Work instructions |
Without any pictures, print exactly the lines that run from the start of the data through the line containing "position:absolute; top:213px; left:0;".

Before-and-after page screenshots
##########

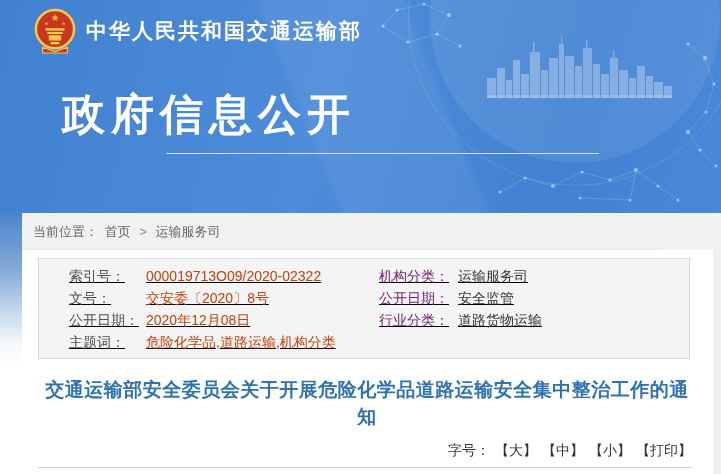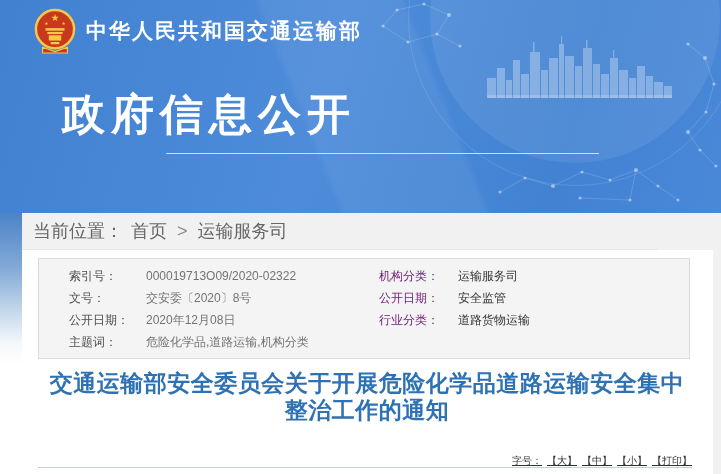--- a/index.html
+++ b/index.html
@@ -41,46 +41,46 @@
   }
   .gov-underline { position:absolute; top:153px; left:166px; width:433px; height:1px; background:rgba(255,255,255,.72); }
 
   
   .left-strip {
     position:absolute; top:213px; left:0; width:22px; height:261px;
     background:linear-gradient(180deg,#4b84c8 0%,#86abd8 22%,#c6d9ec 38%,#f4f8fb 50%,#ffffff 58%,#ffffff 100%);
   }
   .breadcrumb {
     position:absolute; top:213px; left:22px; width:636px; height:37px;
-    line-height:37px; font-size:18px; color:#666;
+    line-height:37px; font-size:13px; color:#666;
     border-bottom:1px solid #e6e6e6; padding-left:11px;
   }
   .breadcrumb a { color:#666; text-decoration:none; cursor:pointer; }
   .breadcrumb .sep { margin:0 5px; color:#888; }
   .breadcrumb .bc-label { margin-right:3px; }
 
   .card { position:absolute; top:250px; left:22px; width:691px; height:224px; background:#fff; }
 
   .meta-table {
     position:absolute; top:8px; left:16px; width:652px;
     background:#f4f4f5; border:1px solid #dbdbdb; padding:6px 0 5px;
   }
-  .meta-row { display:flex; line-height:22px; font-size:12px; }
+  .meta-row { display:flex; line-height:22px; font-size:14px;text-decoration:underline; }
   .meta-row .l1 { margin-left:30px; width:77px; color:#4d4d4d; }
-  .meta-row .v1 { width:233px; color:#737373; }
+  .meta-row .v1 { width:233px; color:#c2410c; }
   .meta-row .l2 { width:79px; color:#701a75; }
   .meta-row .v2 { flex:1; color:#333; }
 
   .doc-title {
-    position:absolute; top:120px; left:20px; width:650px; margin:0;
-    text-align:center; color:#2f72b4; font-size:23px; line-height:27px;
+    position:absolute; top:126px; left:20px; width:650px; margin:0;
+    text-align:center; color:#2f72b4; font-size:19px; line-height:27px;
     font-weight:bold; letter-spacing:.5px;
   }
 
-  .font-controls { position:absolute; top:204px; right:21px; font-size:10px; color:#333;text-decoration:underline; }
+  .font-controls { position:absolute; top:192px; right:21px; font-size:14px; color:#333; }
   .font-controls a { color:#333; text-decoration:none; margin-left:5px; cursor:pointer; }
   .font-controls .fc-label { margin-right:0; }
 
   .divider { position:absolute; top:217px; left:16px; width:654px; height:1px; background:#bfd3e5; }
 </style>
 </head>
 <body>
 
 <header class="banner">
   <div class="banner-band"></div>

##########

Result |
--- a/index.html
+++ b/index.html
@@ -41,46 +41,46 @@
   }
   .gov-underline { position:absolute; top:153px; left:166px; width:433px; height:1px; background:rgba(255,255,255,.72); }
 
   
   .left-strip {
     position:absolute; top:213px; left:0; width:22px; height:261px;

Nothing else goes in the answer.